Saturated Transformers are Constant-Depth Threshold Circuits
This work addresses the circuit complexity of transformers for NLP researchers, providing theoretical insights into practical attention mechanisms, though it is incremental as it builds on prior analyses of hard-attention transformers.
The paper tackles the theoretical power of transformers with saturated attention, showing they overcome limitations of hard-attention transformers and can be simulated by constant-depth threshold circuits, establishing an upper bound of TC^0 for the formal languages they recognize.

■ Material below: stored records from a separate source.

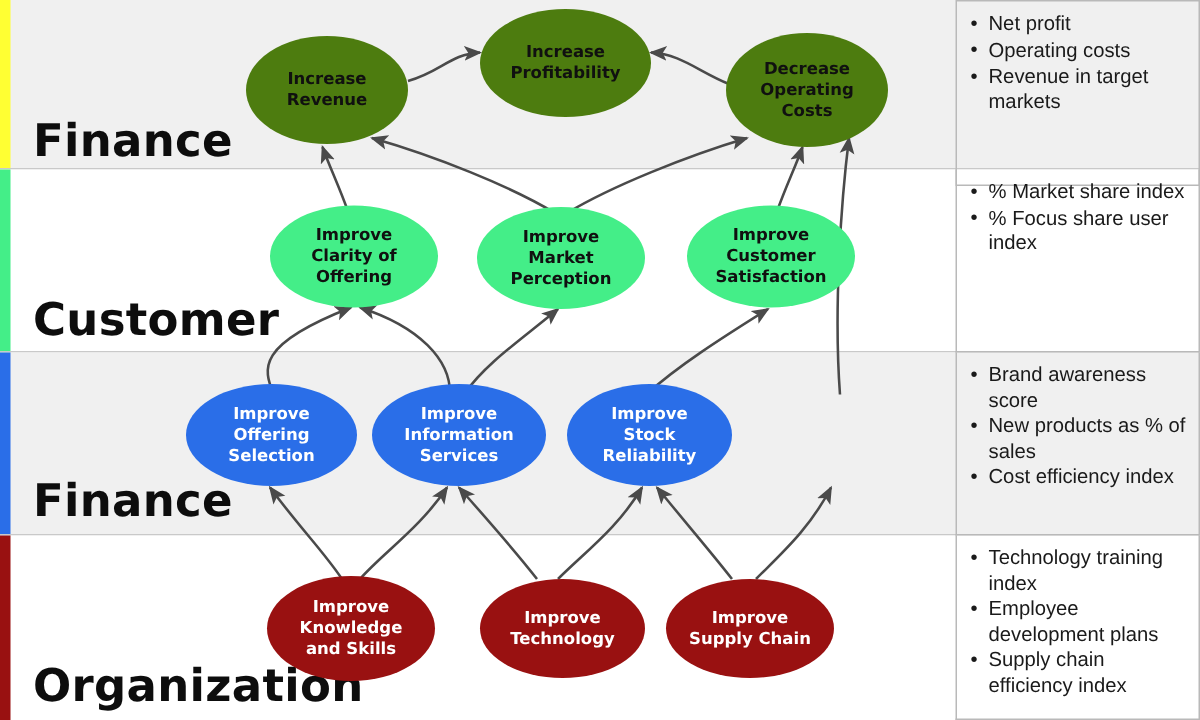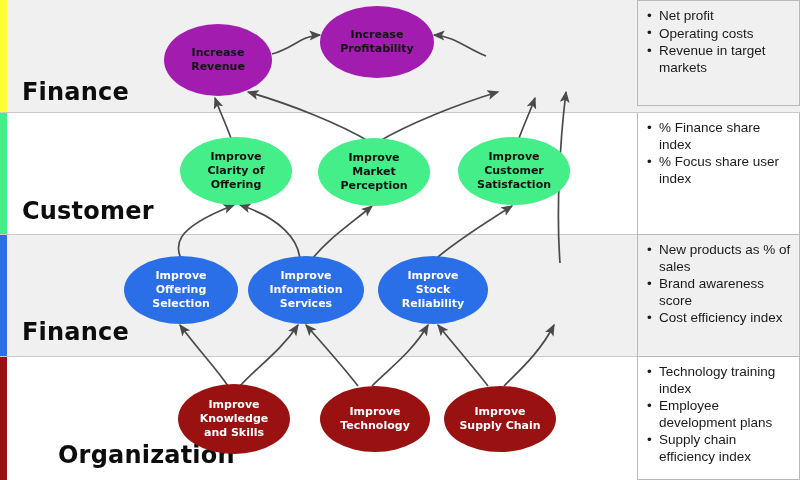"Net profit" div.measure-col { height: 106px -> 124px }
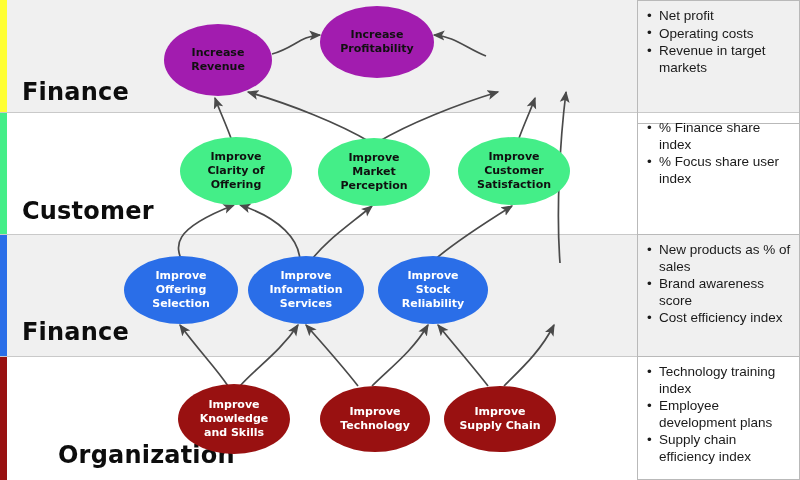"Increase" .node-finance { background: #a21caf -> #4d7c0f }
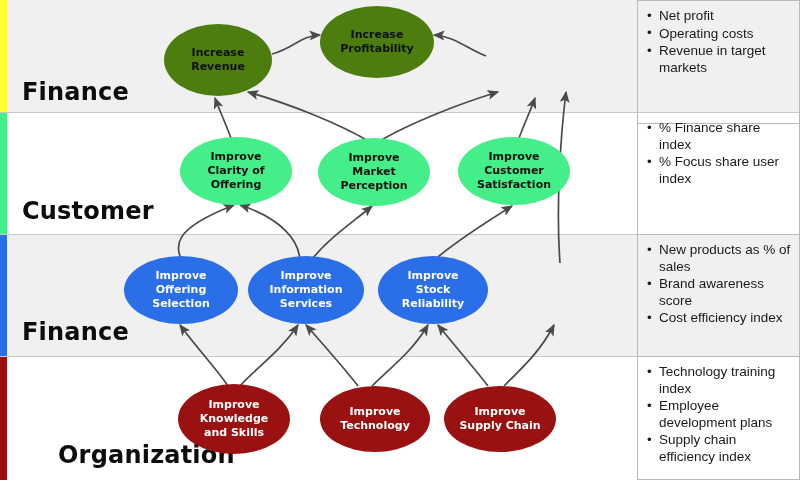"Decrease" div.node { html: none -> <div> <span>Decrease<br>Operating<br>Costs</span> </div> }
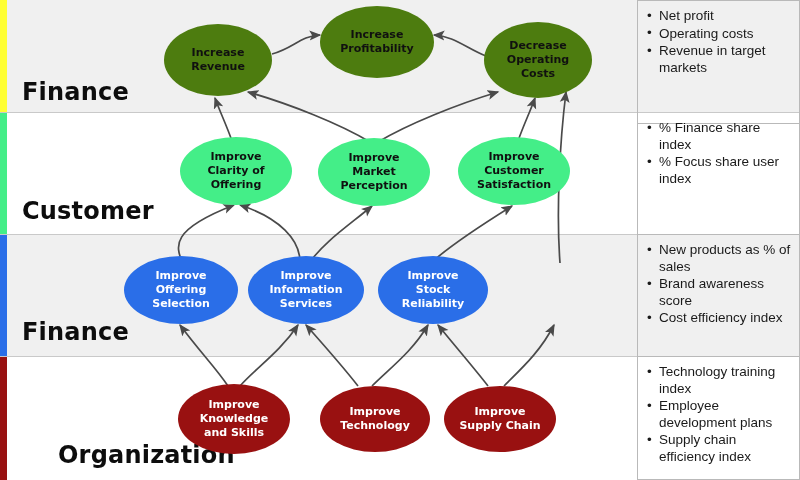"Finance" .band-label { font-size: 24px -> 30px }
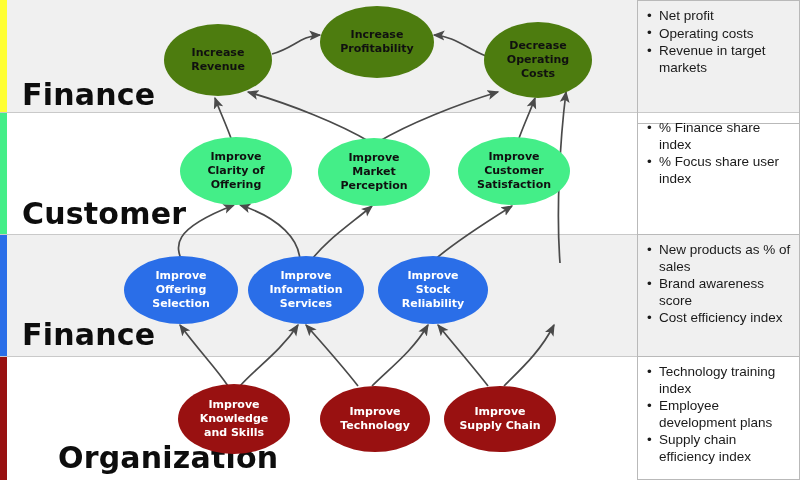"% Finance share index" li { text: Finance -> Market }
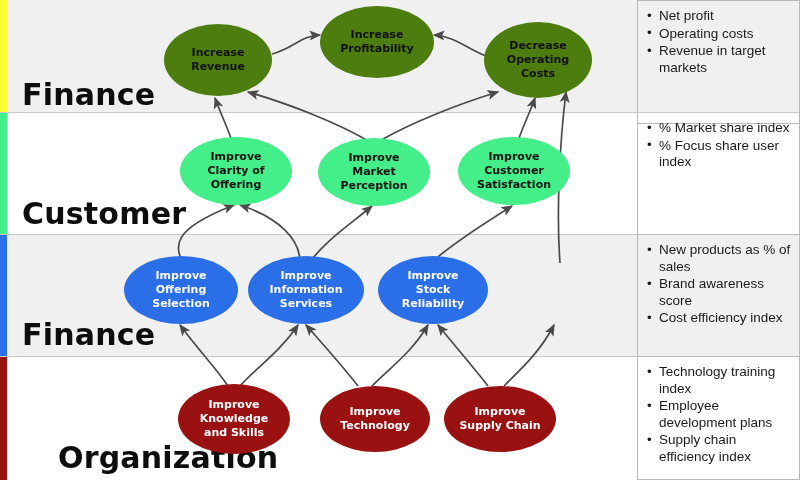"New products as % of" li { order: before "Brand awareness score" -> after "Brand awareness score" }
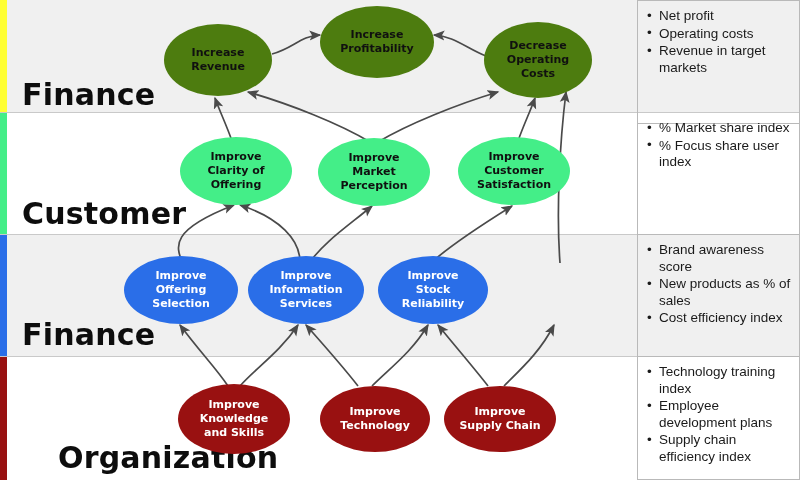"Organization" div.band-label { margin-left: 36px -> none }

Transformers have become a standard neural network architecture for many NLP problems, motivating theoretical analysis of their power in terms of formal languages. Recent work has shown that transformers with hard attention are quite limited in power (Hahn, 2020), as they can be simulated by constant-depth AND/OR circuits (Hao et al. 2021). However, hard attention is a strong assumption, which may complicate the relevance of these results in practice. In this work, we analyze the circuit complexity of transformers with saturated attention: a generalization of hard attention that more closely captures the attention patterns learnable in practical transformers. We first show that saturated transformers transcend the known limitations of hard-attention transformers. We then prove saturated transformers with floating-point values can be simulated by constant-depth threshold circuits, giving the class $\mathsf{TC}^0$ as an upper bound on the formal languages they recognize.